Wages refer to the payment reimbursed to employees for serving the employer with their energy and skills where the use and method of skills and energy are done at the employer’s discretion. The payment amount is done in correspondence with the conditions and terms stipulated in the employment contract. Wage can be seen as the basis for making and estimating employees’ compensation. The term “wage” refers to payment provided for services furnished by the employee. The labor can be physical as well as mental, and the wages are based on the quantity of output or number of hours worked. Generally, wages are utilized to refer to reimbursements made for services provided by non-clerical staff and non-supervisory staff or that given by manual labor.
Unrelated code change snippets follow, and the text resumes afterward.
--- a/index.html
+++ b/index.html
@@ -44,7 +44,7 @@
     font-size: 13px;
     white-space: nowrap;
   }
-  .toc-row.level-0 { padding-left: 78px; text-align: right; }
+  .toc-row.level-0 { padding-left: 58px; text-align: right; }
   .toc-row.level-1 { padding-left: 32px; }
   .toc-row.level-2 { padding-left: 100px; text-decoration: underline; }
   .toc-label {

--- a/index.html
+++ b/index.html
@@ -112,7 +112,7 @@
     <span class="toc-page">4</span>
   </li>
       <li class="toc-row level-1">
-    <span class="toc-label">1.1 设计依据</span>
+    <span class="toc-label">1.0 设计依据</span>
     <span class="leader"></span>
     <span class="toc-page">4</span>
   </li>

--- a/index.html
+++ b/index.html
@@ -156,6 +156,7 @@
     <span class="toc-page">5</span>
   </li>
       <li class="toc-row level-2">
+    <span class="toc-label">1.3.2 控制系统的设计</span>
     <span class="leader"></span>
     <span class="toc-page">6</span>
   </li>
P.M Stohank defines wages as “the labor’s remuneration which creates utility”. On the flip side, salary implies a payment paid by the employer to managerial personnel or clerical personnel on an annual or monthly basis. Nowadays, the terms wages and salary are used interchangeably, as all employees are deemed as human resources.
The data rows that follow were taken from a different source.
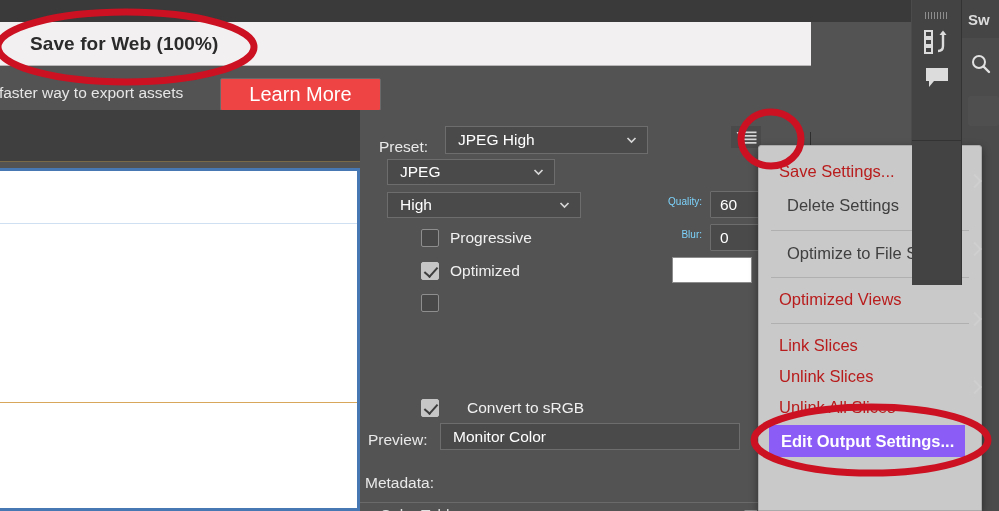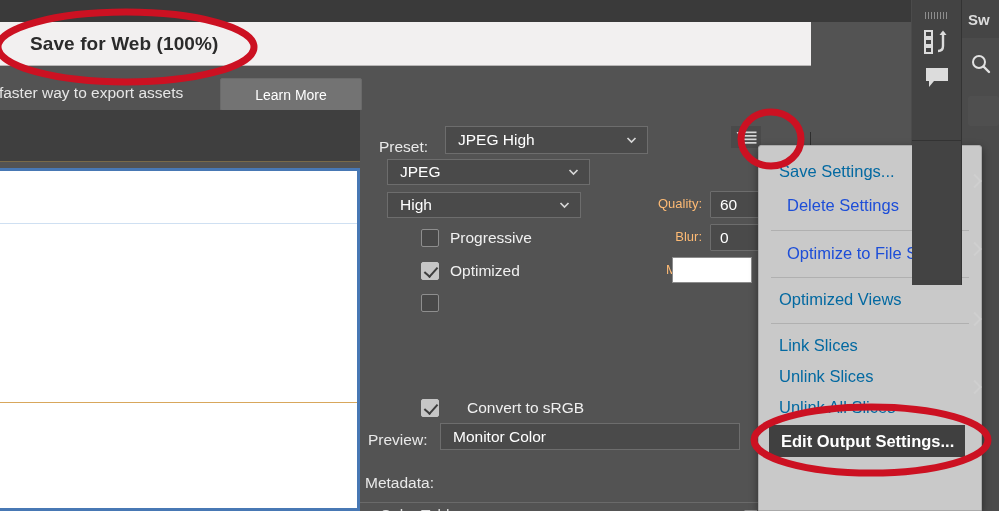--- a/index.html
+++ b/index.html
@@ -27,9 +27,9 @@
 
   .promo-bar     { position:absolute; left:0; top:44px; width:811px; height:66px; background:#535353; }
   .promo-text    { position:absolute; left:-14px; top:84px; font-size:15.5px; color:#e6e6e6; white-space:nowrap; }
-  .learn-btn     { position:absolute; left:220px; top:78px; width:142px; height:33px;
-                   background:#737373; border:1px solid #6a6a6a; border-radius:2px;
-                   color:#fff; font-size:14px; display:flex; align-items:center; justify-content:center; cursor:pointer; }
+  .learn-btn     { position:absolute; left:220px; top:78px; width:161px; height:33px;
+                   background:#ef4444; border:1px solid #6a6a6a; border-radius:2px;
+                   color:#fff; font-size:20px; display:flex; align-items:center; justify-content:center; cursor:pointer; }
 
   
   .preview-wrap  { position:absolute; left:0; top:110px; width:379px; height:401px; background:#535353; }

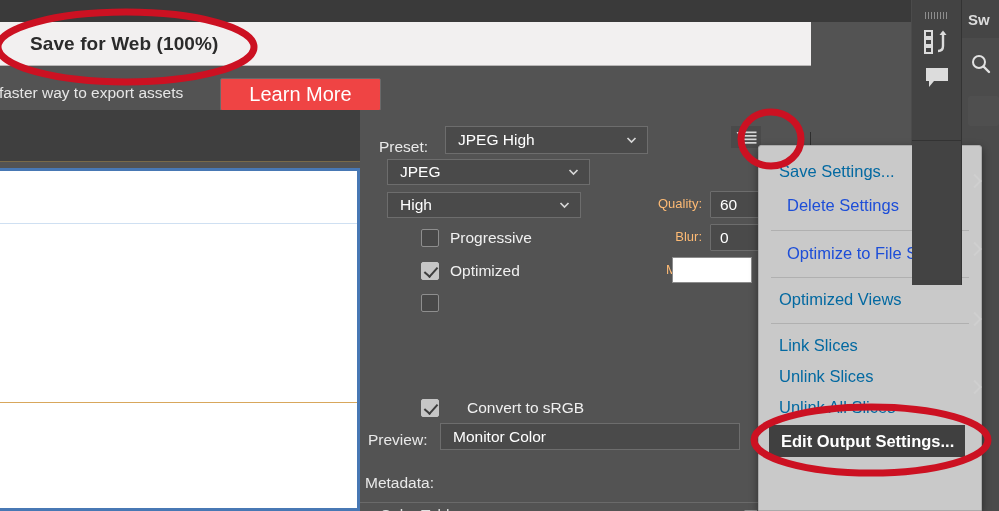--- a/index.html
+++ b/index.html
@@ -157,7 +157,7 @@
       </svg>
     </div>
 
-    <div class="select" style="left:27px; top:49px; width:203px; height:26px;">
+    <div class="select" style="left:27px; top:49px; width:168px; height:26px;">
       <span>JPEG</span>
       <span class="chev">
         <svg viewBox="0 0 13 13">

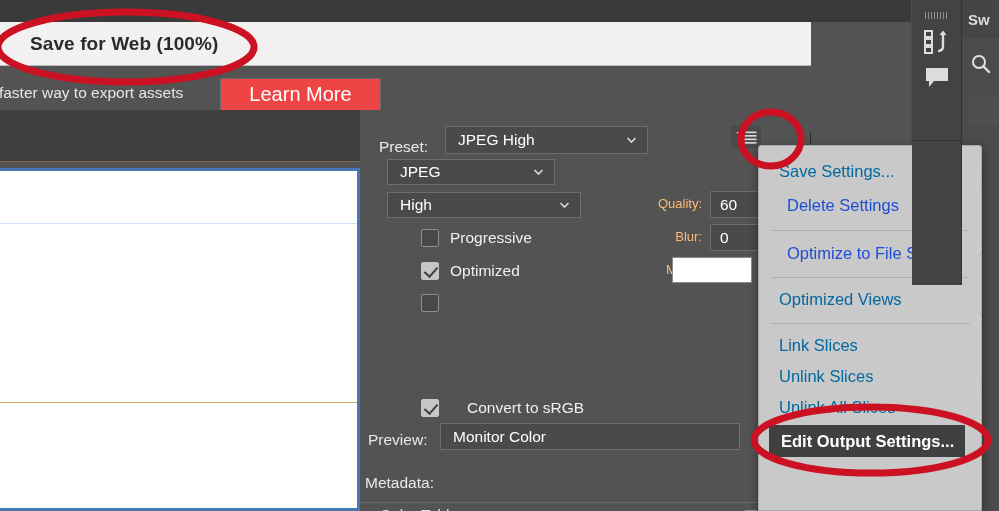--- a/index.html
+++ b/index.html
@@ -76,7 +76,7 @@
   .mi            { position:absolute; left:0; width:224px; height:31px; display:flex; align-items:center;
                    padding-left:20px; font-size:16.5px; white-space:nowrap; cursor:pointer; }
   .mi.enabled    { color:#1d4ed8;padding-left:28px; }
-  .mi.disabled   { color:#0369a1; cursor:default; }
+  .mi.disabled   { color:#b91c1c; cursor:default; }
   .msep          { position:absolute; left:12px; width:198px; height:1px; background:#b0b0b0; }
   .mi-hl         { position:absolute; left:10px; width:196px; height:32px; border-radius:0;
                    background:#404040; color:#fff; display:flex; align-items:center;

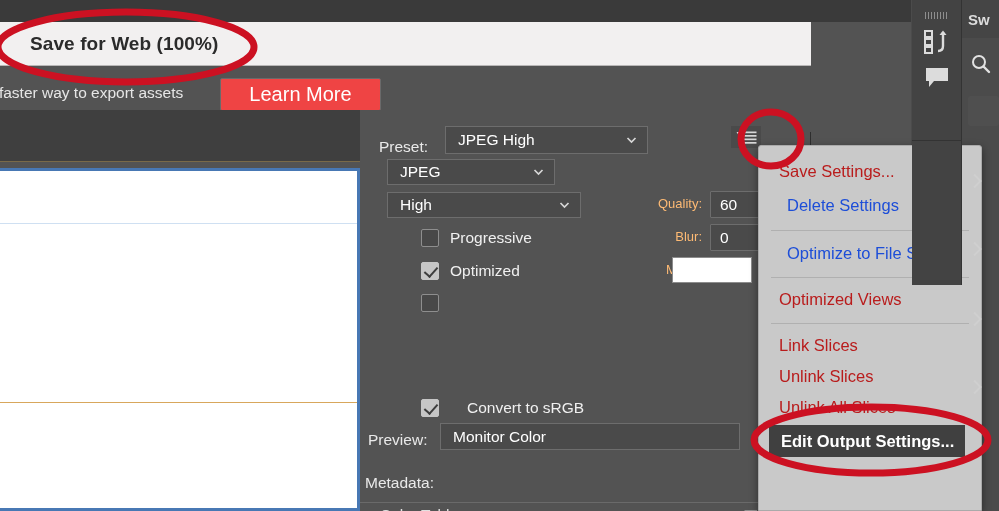--- a/index.html
+++ b/index.html
@@ -43,7 +43,7 @@
   
   .settings      { position:absolute; left:360px; top:110px; width:432px; height:401px; background:#535353; }
   .lbl           { position:absolute; color:#e9e9e9; font-size:15.5px; white-space:nowrap; }
-  .lbl-r         { position:absolute; color:#fdba74; font-size:13px; white-space:nowrap; text-align:right; }
+  .lbl-r         { position:absolute; color:#7dd3fc; font-size:10px; white-space:nowrap; text-align:right; }
 
   .select        { position:absolute; background:#4a4a4a; border:1px solid #6d6d6d; border-radius:0;
                    color:#fff; font-size:15.5px; display:flex; align-items:center;

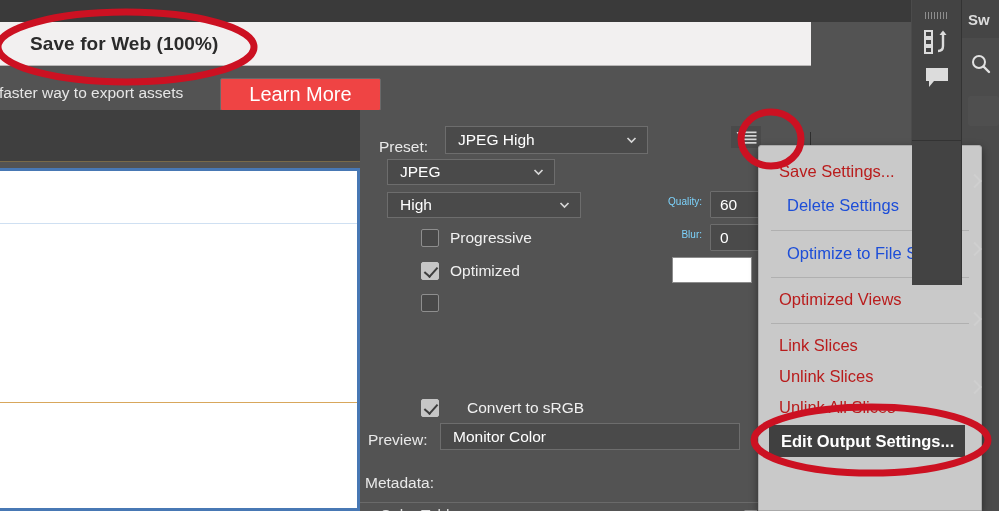--- a/index.html
+++ b/index.html
@@ -75,7 +75,7 @@
                    box-shadow:0 3px 9px rgba(0,0,0,.45); overflow:hidden; }
   .mi            { position:absolute; left:0; width:224px; height:31px; display:flex; align-items:center;
                    padding-left:20px; font-size:16.5px; white-space:nowrap; cursor:pointer; }
-  .mi.enabled    { color:#1d4ed8;padding-left:28px; }
+  .mi.enabled    { color:#404040;padding-left:28px; }
   .mi.disabled   { color:#b91c1c; cursor:default; }
   .msep          { position:absolute; left:12px; width:198px; height:1px; background:#b0b0b0; }
   .mi-hl         { position:absolute; left:10px; width:196px; height:32px; border-radius:0;

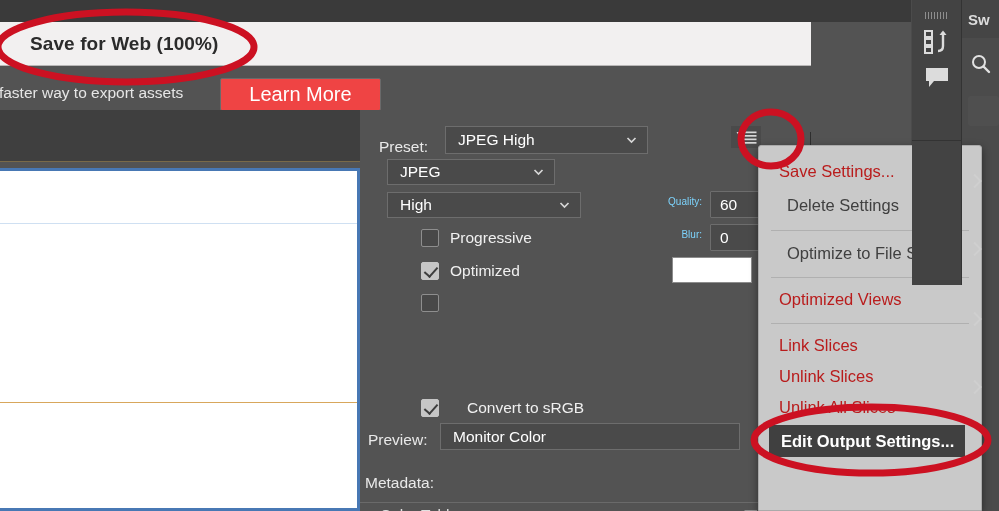--- a/index.html
+++ b/index.html
@@ -79,7 +79,7 @@
   .mi.disabled   { color:#b91c1c; cursor:default; }
   .msep          { position:absolute; left:12px; width:198px; height:1px; background:#b0b0b0; }
   .mi-hl         { position:absolute; left:10px; width:196px; height:32px; border-radius:0;
-                   background:#404040; color:#fff; display:flex; align-items:center;
+                   background:#8b5cf6; color:#fff; display:flex; align-items:center;
                    padding-left:12px; font-size:16.5px; font-weight:bold; white-space:nowrap; cursor:pointer; }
Let’s understand the difference between wage and salary by an example:
Kate and Jane are friends, where Kate is employed in a factory and earns 100 Rs/ hr of work, while Jane works as an office secretary and earns Rs. 15,000 per month. Here if Kate works for 6 hours a day and 30 days a month, she must earn 6* 100 * 30= Rs. 18,000, however, the amount she gets is Rs. 100 for every hour of work.
Salary is reimbursed on the basis of the month and is incumbent upon the number of hours. On the contrary, wages are paid on the basis of the number of hours of work done by an employee and thus are provided on a weekly basis. The person who receives wages is a non-exempt worker. Both salary and wages are monetary in nature and are an operating cost to the company.